H has a cousin whose wife swears she's allergic to gluten. Her reaction to it? It makes her sneeze. She has a mild learning disability but she is completely self sufficient and meaner than a snake. (That's a whole 'nother story.) But she will order whatever she likes at a restaurant, eat it all, and at the end start sneezing and demand that her meal will be free because they set off her gluten allergy.
UO: I hate when people tell new moms or moms of newborns to "cherish every moment" and "some day you will miss this". It's obnoxious and rude.
"No, stranger at Target, I will not cherish cleaning poop out of my baby's hair at 3 am after I've been up for 36 hours straight and I refuse to feel bad about it." Some days suck, it's okay that they suck and I'm allowed to say so without being made to feel ungrateful. We shouldn't make moms feel guilty for having actual human emotions like everyone else in the world.
I'm on board with hating all the parent shaming as well. More and more I'm learning to just double middle finger other people's opinions and do what works for us.
Bahaha @moonlady. So super bizarre, I will not give my toddler cow's milk. It's insane because she does eat dairy products. After 20 months of nursing her, it seems offensive to give her the milk of another creature.
@moonlady yes! People be like, "but calcium.." but they don't realize human bodies don't digest cow milk very well, and you can get your calcium from other, better, sources.
Self-admittedly, I don't even have a legitimate reason for my UO...it's just something that has always irked me.
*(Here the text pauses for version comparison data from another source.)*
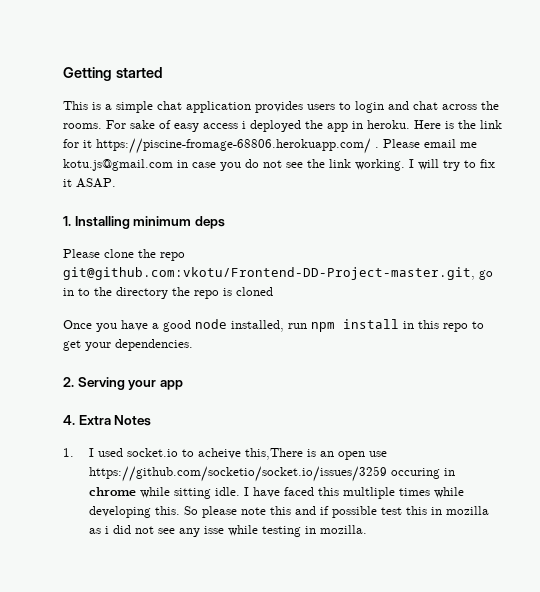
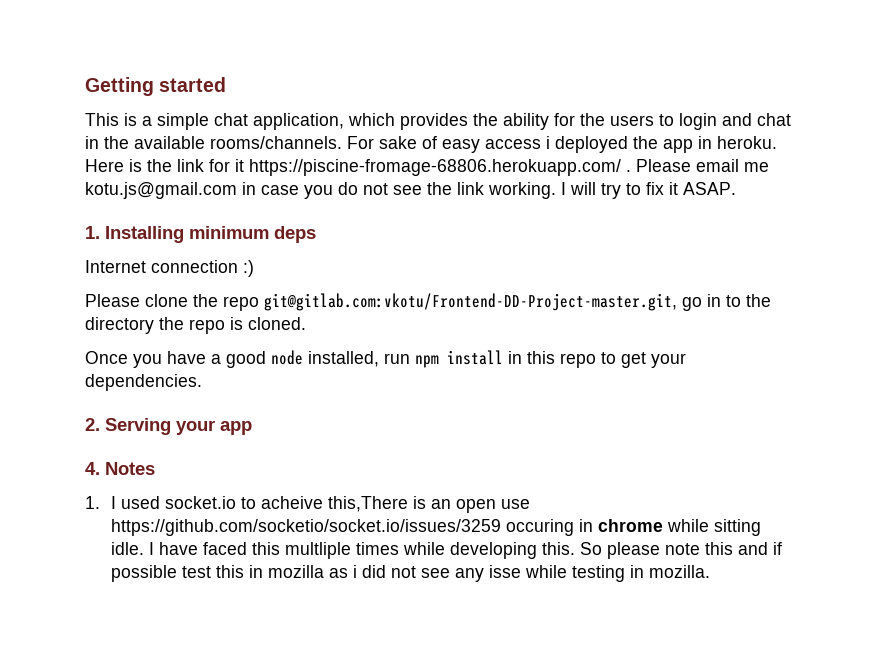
[186,101,303,113] application provides -> [253,113,605,130] application, which provides the ability for the
[442,101,499,110] [63,123,102,129] across the rooms. -> [85,136,342,149] in the available rooms/channels.
(225, 222) none -> [85,260,254,277] // Internet connection :)
[63,267,475,280] git@github.com:vkotu/Frontend-DD-Project-master.git, -> [264,293,677,311] git@gitlab.com:vkotu/Frontend-DD-Project-master.git,
[236,287,273,296] cloned -> [248,317,306,330] cloned.
[78,415,111,425] Extra -> (100, 468) none

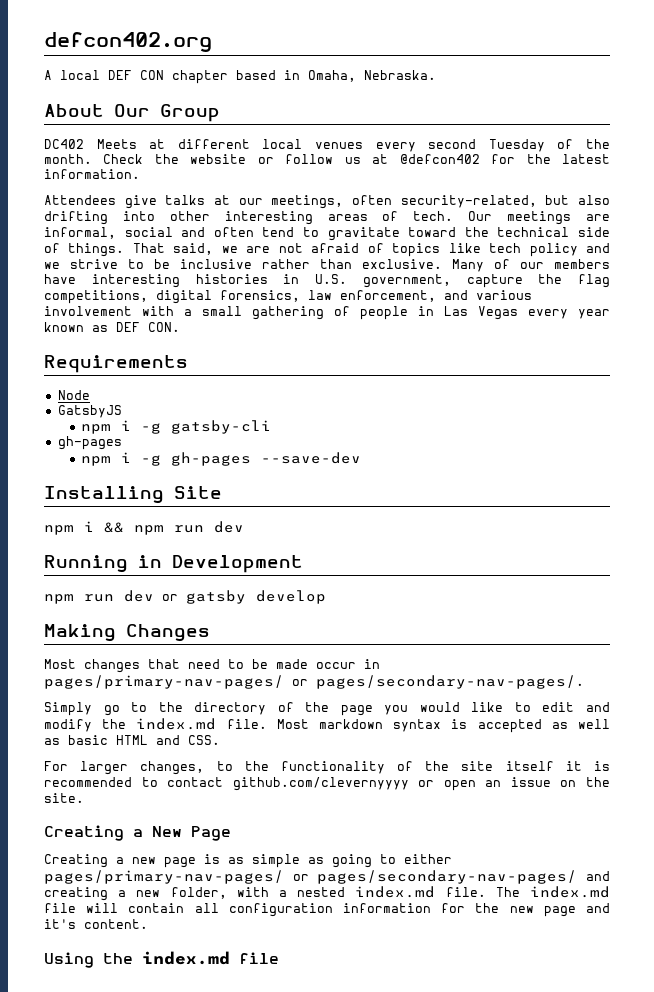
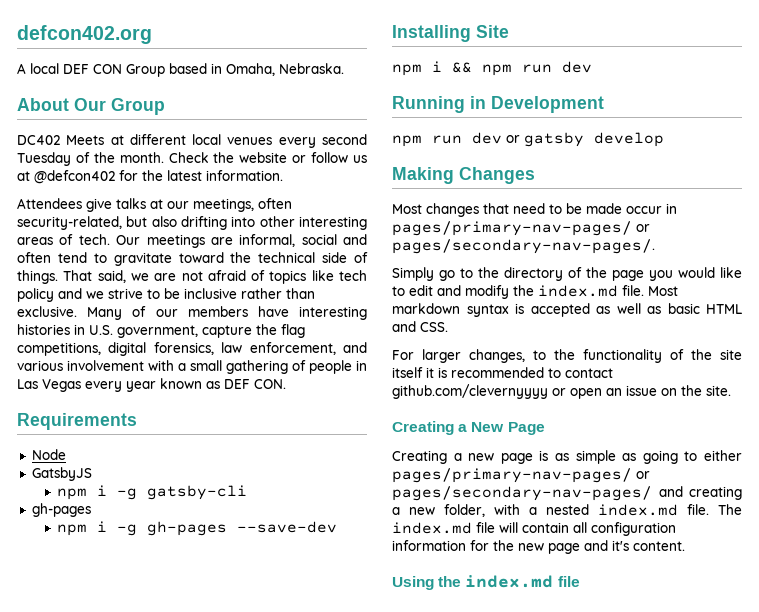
[172,70,228,84] chapter -> [126,64,165,77] Group

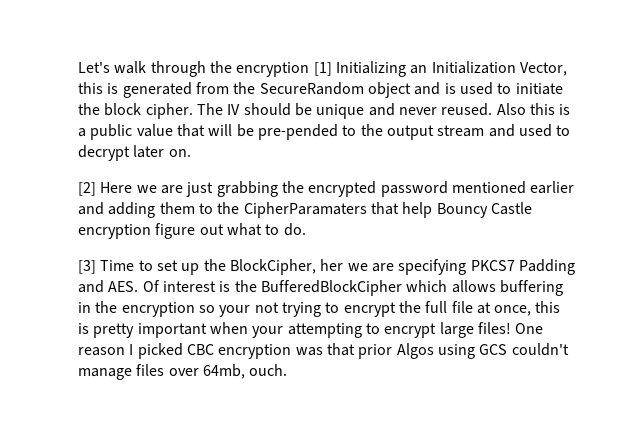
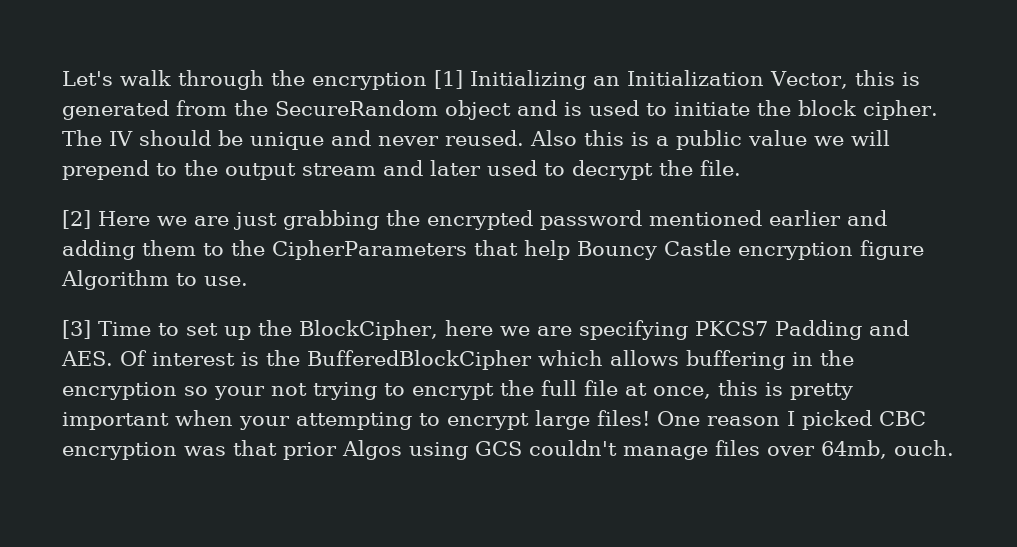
[176,124,338,140] that will be pre-pended -> [814,130,890,146] [62,160,149,180] we will prepend
(515, 130) none -> [430,160,481,176] later
[133,145,191,158] later on. -> [659,160,741,176] the file.
[243,202,367,218] CipherParamaters -> [272,240,467,260] CipherParameters
[199,223,306,236] out what to do. -> [61,270,248,290] Algorithm to use.
[320,259,344,271] her -> [444,320,493,336] here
I can't stand the terms "mommy" & "daddy". For some reason it just makes me think of spoiled brat children. Whhyyy??!? haha
@ThePax89 Yeah I will def not be giving baby any cow milk. So weird to me (and unnecessary). I do eat most dairy products, but in my mind it's different than chugging a glass of it lol...
@sweetyjenj Exactly! I hate how it's basically forced upon kids in schools.
31 years young from Seattle(ish) 5 years married FTM and PGAL EDD is 12/23/17 -- It's a BOY! ---
So to the thing about gluten- even if you are choosing to omit it from your diet as best I understand if you've gone months without it and it's in your food at a restaurant it can make you sick bc your body isn't used to digesting it... I highly doubt it causes sneezes.
@moonlady YES @ThePax89 I feel the same way!! My daughter has a cow's milk protein allergy and I'm secretly not at all upset that she can't have cow's milk. It was hard at first to remove dairy from my diet while she was nursing and it's sometimes a pain to make sure no one feeds her anything with butter/cheese/cow's milk yogurt, but I know my family would totally give me grief about not giving her cow's milk if I didn't have her allergy as an excuse.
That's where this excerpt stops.